Differential methylation analysis
We used the limma package to perform a difference analysis of the immunotherapy response and non-response groups and dplyr package for data analysis on R studio(version 4.3.1).We further untilized ewascatalog website(https://ewascatalog.org/) analyzing methylation sites’location and region.We translated the methylation sites into gene names and then analyze the protein-protein interaction networks(PPI) of separate data sets and combined data sets on the string website(https://cn.string-db.org).We employed clustering techniques to group protein interaction networks, and subsequently conducted an analysis of the corresponding pathways.We conducted a thorough investigation into the correlation between the expression of differential methylation sites and clinical characteristics, tumour mutational burden (TMB), and prognosis using data from the TCGA database and other datasets.We conducted a comparison of the expression of distinct CpG loci sites between the groups that responded to immunotherapy and those that did not respond. Subsequently, we created a box diagram illustrating the results (Figure 3 B-E).
QTL analysis
DNA methylation quantitative trait loci (meQTLs) are regions of the genome containing DNA sequence variants that influence the methylation levels. Single nucleotide polymorphisms (SNPs) are the most common variants in genome.We used Pancan-meQTL database(http://gong_lab.hzau.edu.cn/Pancan-meQTL/) for QTL analysis.
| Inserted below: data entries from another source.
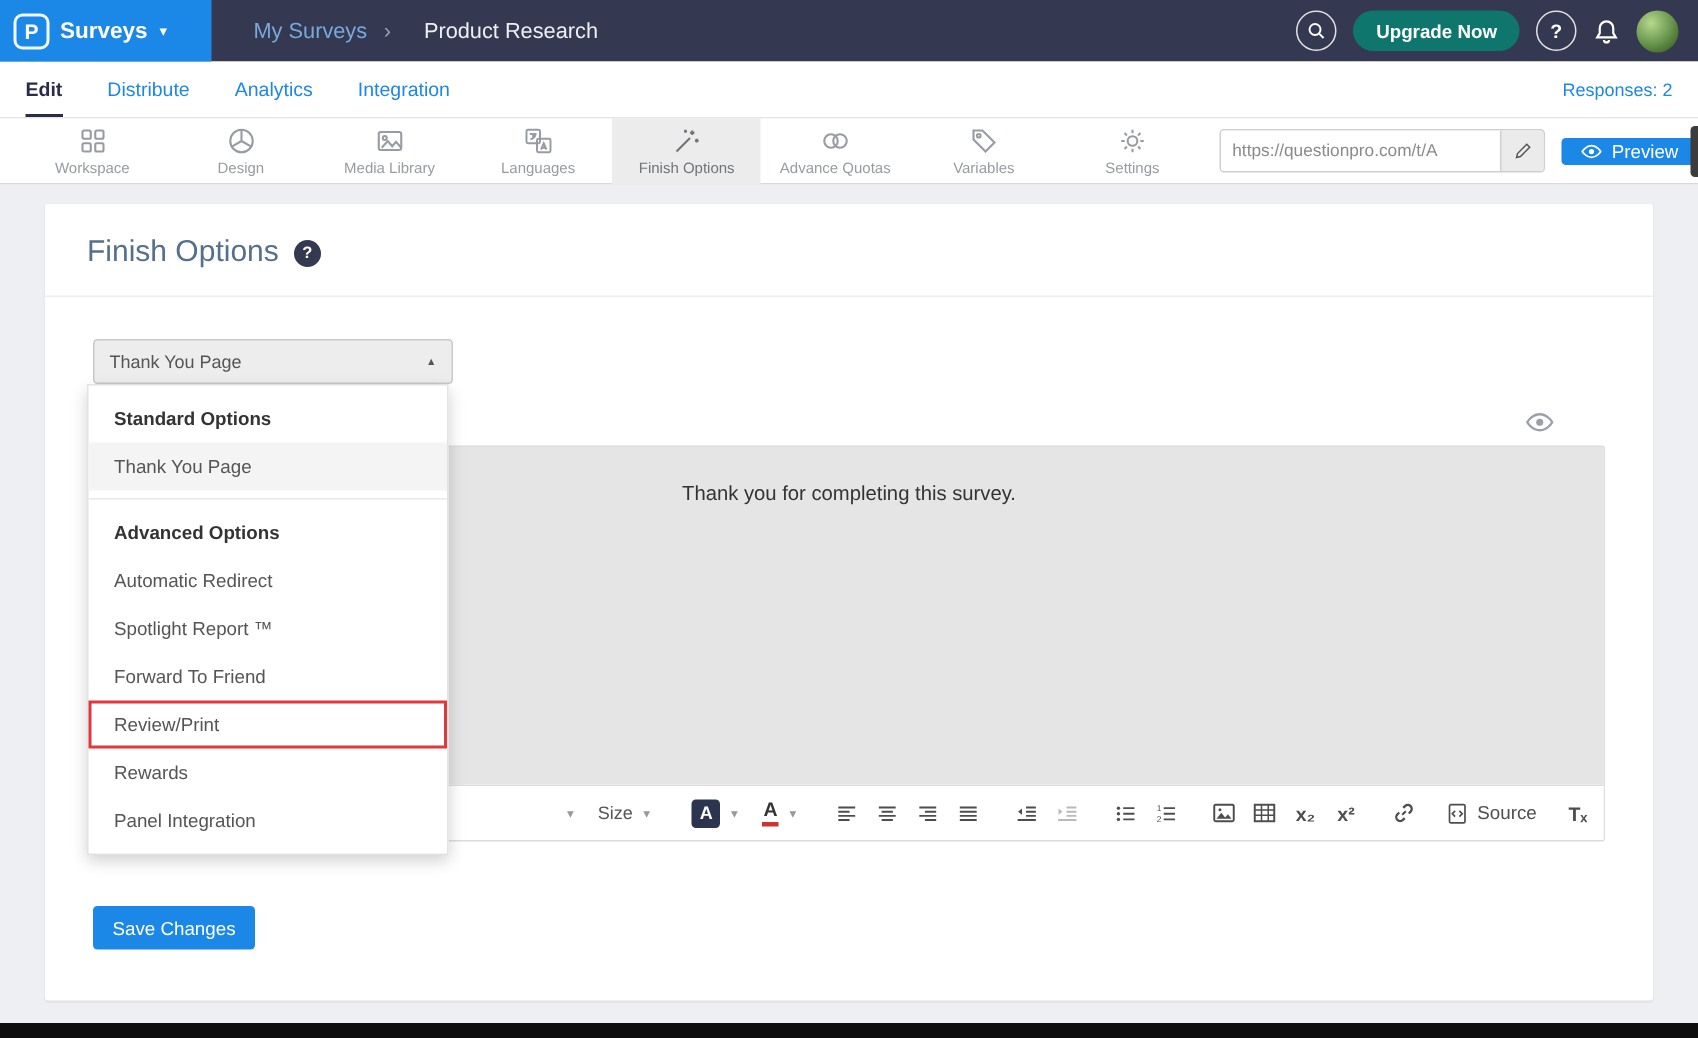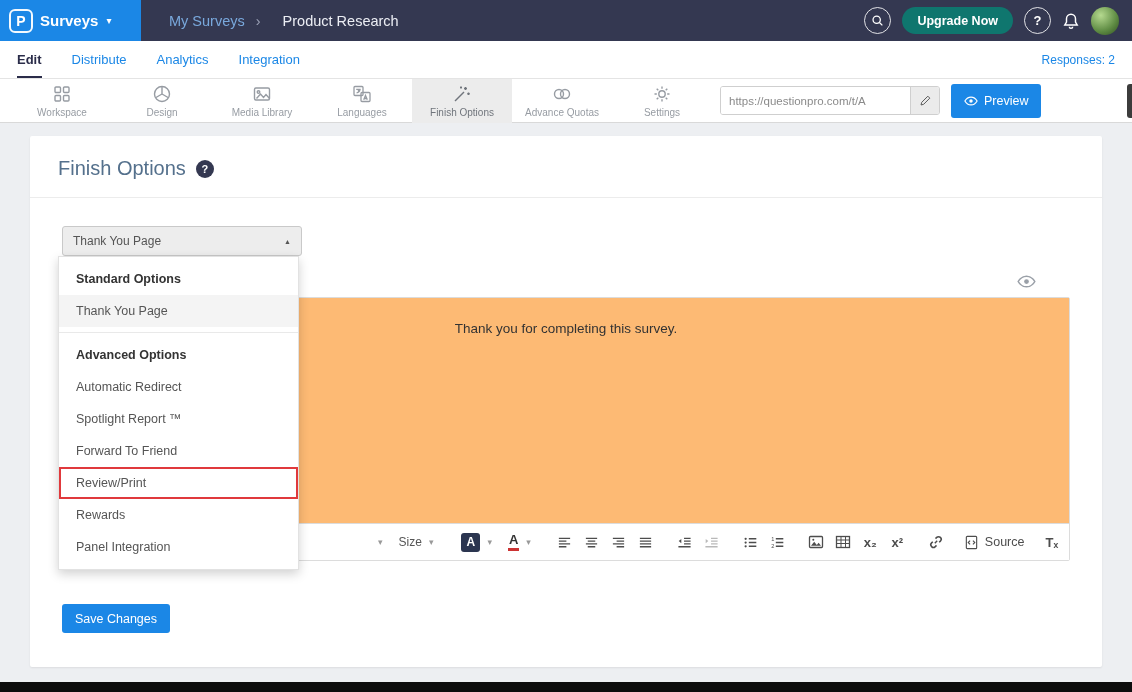--- a/index.html
+++ b/index.html
@@ -38,7 +38,7 @@
   .url-box { display:flex; width:220px; height:29px; border:1px solid #cfcfcf; border-radius:3px; overflow:hidden; margin-left:8px; background:#fff; }
   .url-input { flex:1; border:none; outline:none; padding:0 8px; font-size:11.5px; color:#8a8a8a; font-family:inherit; min-width:0; background:#fff; }
   .pencil-btn { width:29px; border:none; border-left:1px solid #cfcfcf; background:#ebebeb; color:#555; cursor:pointer; display:flex; align-items:center; justify-content:center; }
-  .preview-btn { margin-left:11px; height:34px; padding:0 13px; border:none; border-radius:3px; background:#1b87e6; color:#fff; font-size:12.5px; display:flex; align-items:center; gap:6px; cursor:pointer; font-family:inherit; }
+  .preview-btn { margin-left:11px; height:18px; padding:0 13px; border:none; border-radius:3px; background:#1b87e6; color:#fff; font-size:12.5px; display:flex; align-items:center; gap:6px; cursor:pointer; font-family:inherit; }
   .edge-widget { position:absolute; right:0; top:5px; width:5px; height:34px; background:#3c3c3c; border-radius:3px 0 0 3px; }
 
   

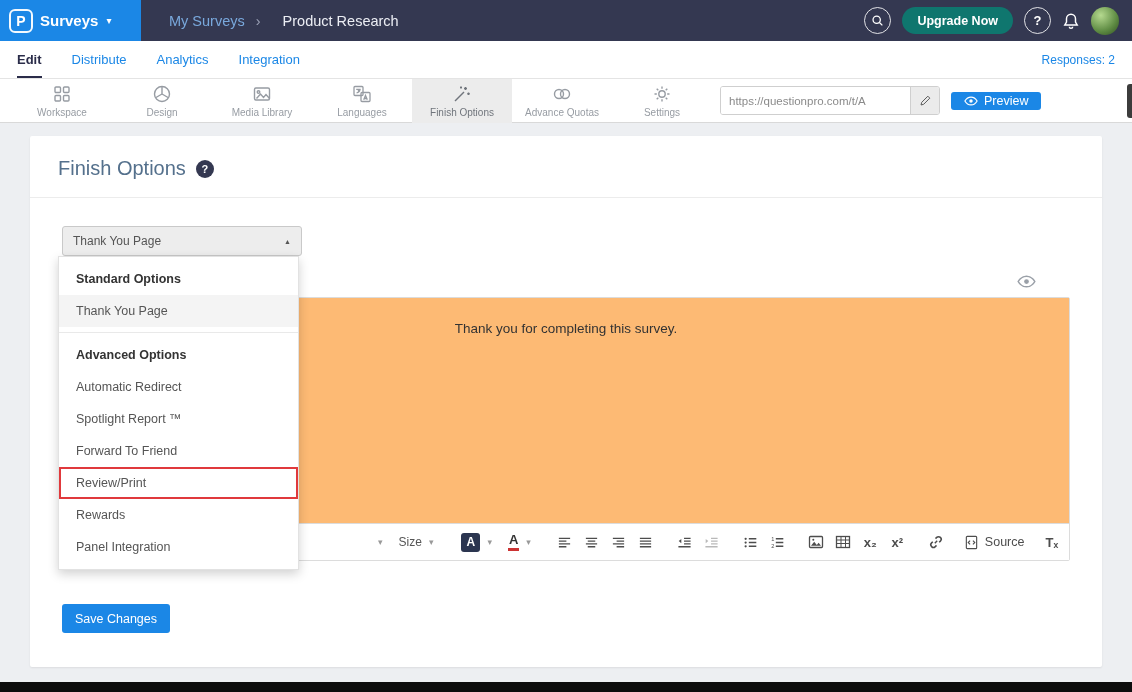--- a/index.html
+++ b/index.html
@@ -192,6 +192,15 @@
   <div class="tool-item">
     <span>
       <svg viewBox="0 0 20 20" width="20" height="20" fill="none" stroke="currentColor" stroke-width="1.4">
+          <path d="M3 3h6l8 8-6 6-8-8z"></path>
+          <circle cx="6.5" cy="6.5" r="1.2"></circle>
+        </svg>
+    </span>
+    <span class="tlabel">Variables</span>
+  </div>
+  <div class="tool-item">
+    <span>
+      <svg viewBox="0 0 20 20" width="20" height="20" fill="none" stroke="currentColor" stroke-width="1.4">
           <circle cx="10" cy="10" r="3.2"></circle>
           <path d="M10 2.5v2.3M10 15.2v2.3M2.5 10h2.3M15.2 10h2.3M4.7 4.7l1.6 1.6M13.7 13.7l1.6 1.6M15.3 4.7l-1.6 1.6M6.3 13.7l-1.6 1.6"></path>
         </svg>

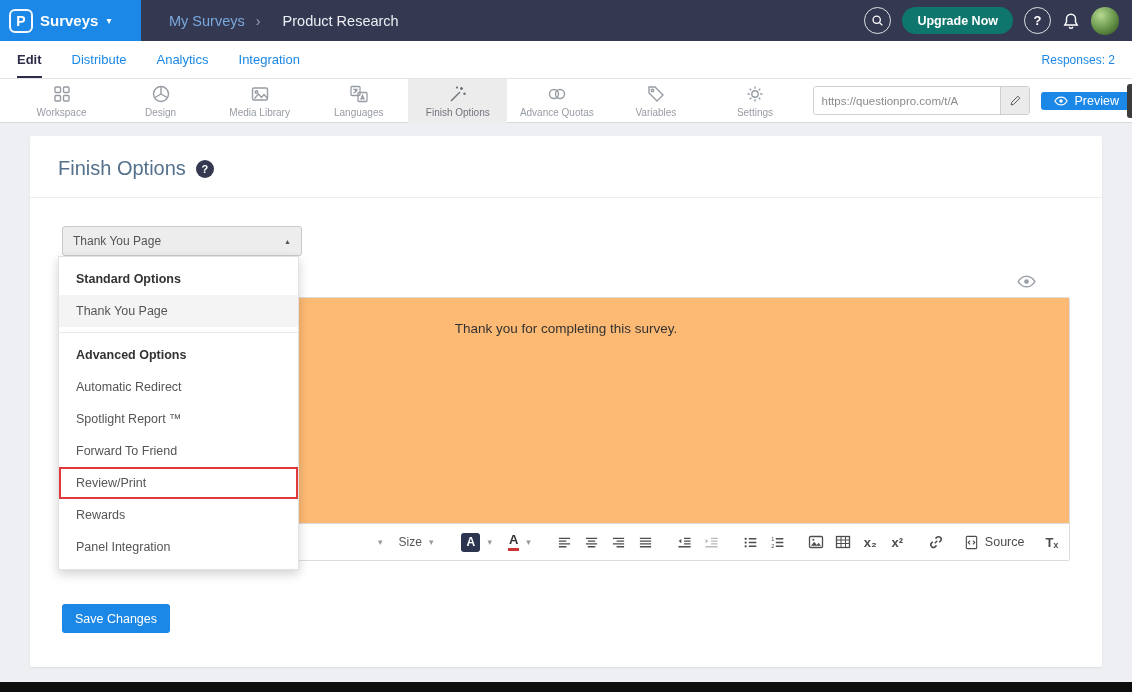--- a/index.html
+++ b/index.html
@@ -61,7 +61,7 @@
 
   .eye-row { display:flex; justify-content:flex-end; padding:16px 34px 6px 0; color:#9aa0a8; }
   .editor-box { border:1px solid #dcdcdc; border-radius:2px; }
-  .editor-area { height:225px; background:#fdba74; padding-top:23px; text-align:center; font-size:13.5px; color:#333; cursor:text; }
+  .editor-area { height:225px; background:#e5e5e5; padding-top:23px; text-align:center; font-size:13.5px; color:#333; cursor:text; }
   .editor-toolbar { height:37px; background:#fff; border-top:1px solid #dcdcdc; display:flex; align-items:center; padding-left:246px; gap:4px; color:#4d4d4d; }
   .combo { display:flex; align-items:center; gap:7px; padding:0 6px; font-size:12px; color:#555; cursor:pointer; background:none; border:none; font-family:inherit; }
   .combo .caret { font-size:9px; color:#999; }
This database contain methyltion 450k array data of 7242 TCGA samples.Pancan-meQTL aims to systematically predict the effects of SNPs on methylation levels, providing cis-meQTLs (SNPs affect local methylation levels of CpG sties) , trans-meQTLs (SNPs affect distant methylation levels of CpG sites) and GWAS-eQTLs(Genome-Wide Association Study - Expression Quantitative Trait Loci) across cancer types by using thousands of genotype and methylation data from The Cancer Genome Atlas (TCGA).Across 23 cancer types,we selected the mosst significant snp with the minimum p-value(P value <0.05) in Table 3.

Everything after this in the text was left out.